1) Documents (copy) to confirm the identity of the proxy (any one of the following): A driver's license, a copy of proxy’s resident card, or the health insurance card of the insured person. *Use copies with the main address information blacked out.
2) Power of attorney (Affix the seal of the individual to a letter indicating power of attorney and attach the seal registration certificate for that seal. If the proxy is a legal guardian such as a person with parental authority, then it is also possible to submit a document indicating the relationship between the parties instead of the power of attorney (a copy of the family register, a copy of the resident card, etc., in which both the name of the individual and the proxy are indicated and the relationship are shown).

(5) Fees related to requests for disclosure or notification of the purpose of use
When requesting disclosure of personal information and notification of the purpose of use, a fee of 500 yen (including tax) will be charged for each request. Please enclose a postal money order worth 500 yen with the documents to be submitted. The customer is responsible for the cost of purchasing the fixed-amount postal money order and the postage to our Company. Please note that if the fee is insufficient or if the fee is not enclosed, we will not be able to disclose information or notify you of the purpose of use.
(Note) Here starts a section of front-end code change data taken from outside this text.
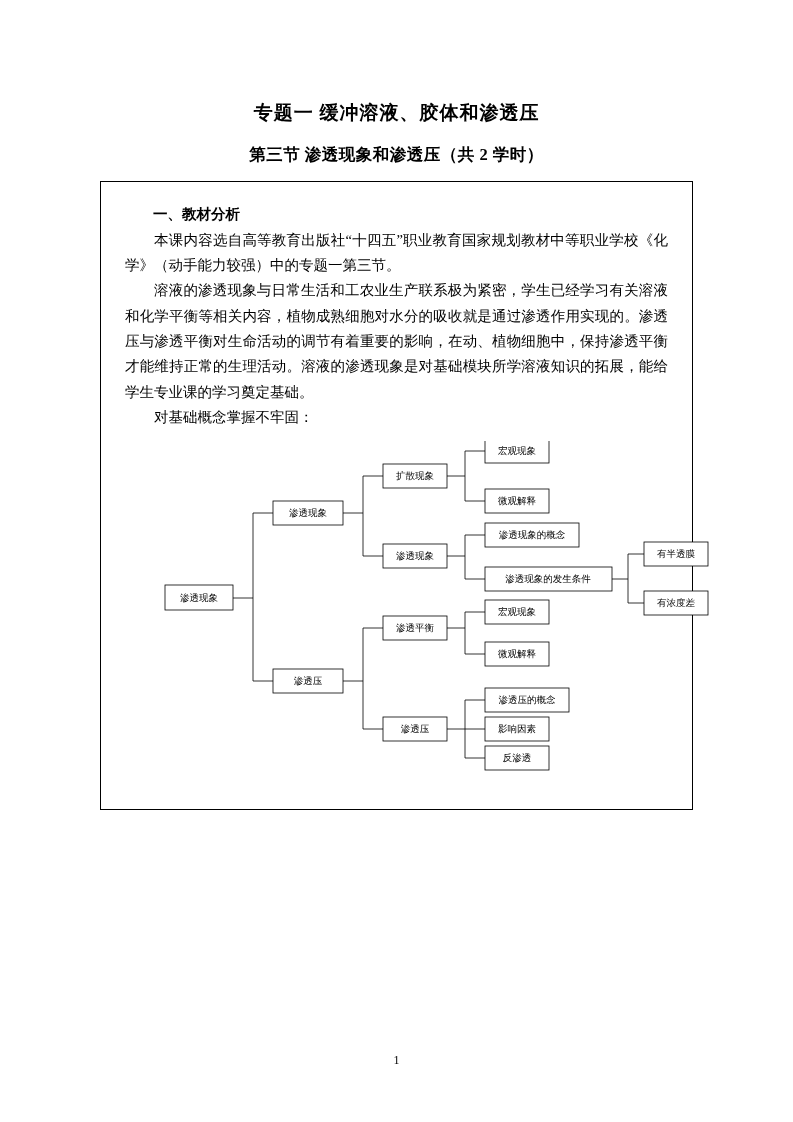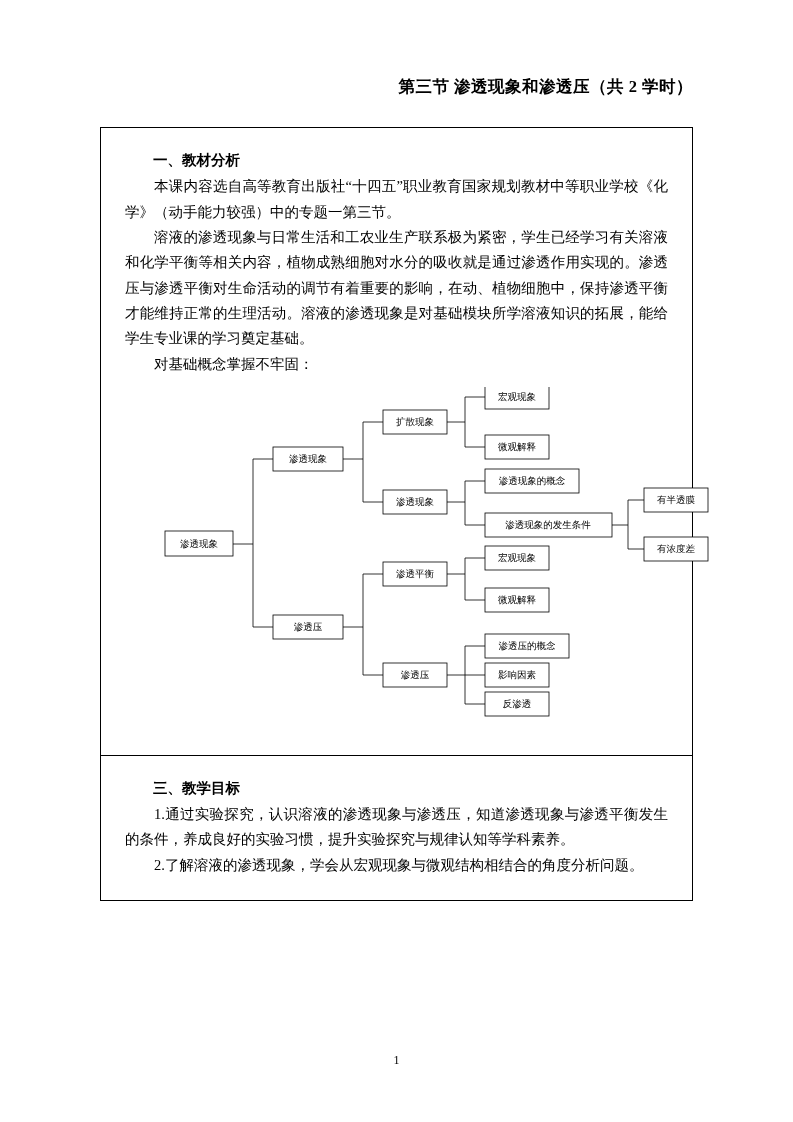--- a/index.html
+++ b/index.html
@@ -24,26 +24,26 @@
   .doc-title {
     text-align: center;
     font-size: 19px;
     font-weight: bold;
     letter-spacing: 1px;
     margin-top: 38px;
     margin-bottom: 0;
     line-height: 1.6;
   }
   .doc-subtitle {
-    text-align: right;
+    text-align: center;
     font-size: 16.5px;
     font-weight: bold;
     letter-spacing: 0.5px;
     margin-top: 14px;
-    margin-bottom: 27px;
+    margin-bottom: 12px;
     line-height: 1.6;
   }
   table.main {
     border-collapse: collapse;
     width: 100%;
     table-layout: fixed;
   }
   table.main td {
     border: 1px solid #000000;
     padding: 16px;
@@ -87,20 +87,21 @@
     text-align: center;
     font-size: 12px;
     font-family: "Liberation Serif", serif;
   }
 </style>
 </head>
 <body>
 
 <div class="page">
 
+  <div class="doc-title">专题一  缓冲溶液、胶体和渗透压</div>
   <div class="doc-subtitle">第三节  渗透现象和渗透压（共 2 学时）</div>
 
   <table class="main">
     <tbody>
       <tr>
         <td>
           <div class="cell-pad">
             <div class="section-heading">一、教材分析</div>
             <p class="body">本课内容选自高等教育出版社“十四五”职业教育国家规划教材中等职业学校《化学》（动手能力较强）中的专题一第三节。</p>
             <p class="body">溶液的渗透现象与日常生活和工农业生产联系极为紧密，学生已经学习有关溶液和化学平衡等相关内容，植物成熟细胞对水分的吸收就是通过渗透作用实现的。渗透压与渗透平衡对生命活动的调节有着重要的影响，在动、植物细胞中，保持渗透平衡才能维持正常的生理活动。溶液的渗透现象是对基础模块所学溶液知识的拓展，能给学生专业课的学习奠定基础。</p>
@@ -236,26 +237,17 @@
                   <rect x="519" y="150" width="64" height="24" fill="#ffffff" stroke="#000000" stroke-width="0.8"></rect>
                   <text class="node-text" x="551" y="165" text-anchor="middle">有浓度差</text>
                 </g>
               </svg>
             </div>
           </div>
         </td>
       </tr>
 
 
-      <tr>
-        <td>
-          <div class="cell-pad">
-            <div class="section-heading">三、教学目标</div>
-            <p class="body">1.通过实验探究，认识溶液的渗透现象与渗透压，知道渗透现象与渗透平衡发生的条件，养成良好的实验习惯，提升实验探究与规律认知等学科素养。</p>
-            <p class="body">2.了解溶液的渗透现象，学会从宏观现象与微观结构相结合的角度分析问题。</p>
-          </div>
-        </td>
-      </tr>
     </tbody>
   </table>
 
   <div class="page-number">1</div>
 </div>
 
 </body></html>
(6) Method of response to requests for disclosure
We will respond via the method desired by the individual, either by delivering a document to the address indicated by the party making the request or by providing an electronic record such as an e-mail to the mailing address indicated on the request. However, if disclosure by the desired method requires large expenses or it is difficult to provide disclosure via said method, then we will respond via an electronic record file format or method of electronic record provision stipulated by our Company, or by responding in writing.

5. Revisions to privacy policy

We review our privacy policy as appropriate and strive to continuously improve the handling of collected information in light of any changes in social requirements, etc.

6. Inquiries

Feel free to contact us at the following help desk if you have any questions about our privacy policy, to issue a complaint, or for any inquiries concerning disclosure, correction, or suspension of use.

Fez Inc.
Help desk for inquiries related to personal information
〒101-0035 Granfirst Kanda Konyacho 3F15 Kanda Konyacho, Chiyoda-ku, Tokyo
TEL: 03-6447-5947 (Weekdays: 10:00 –17:00) FAX: 03-6447-5948 (24/7)

<Manager for matters concerning personal information>
Keisuke Yamada, Personal Information Protection Manager

Created: August 1, 2019
Revised: February 15, 2021
Revised: December 15, 2021
Revised: April 1, 2022

Fez Inc. has acquired PrivacyMark certification.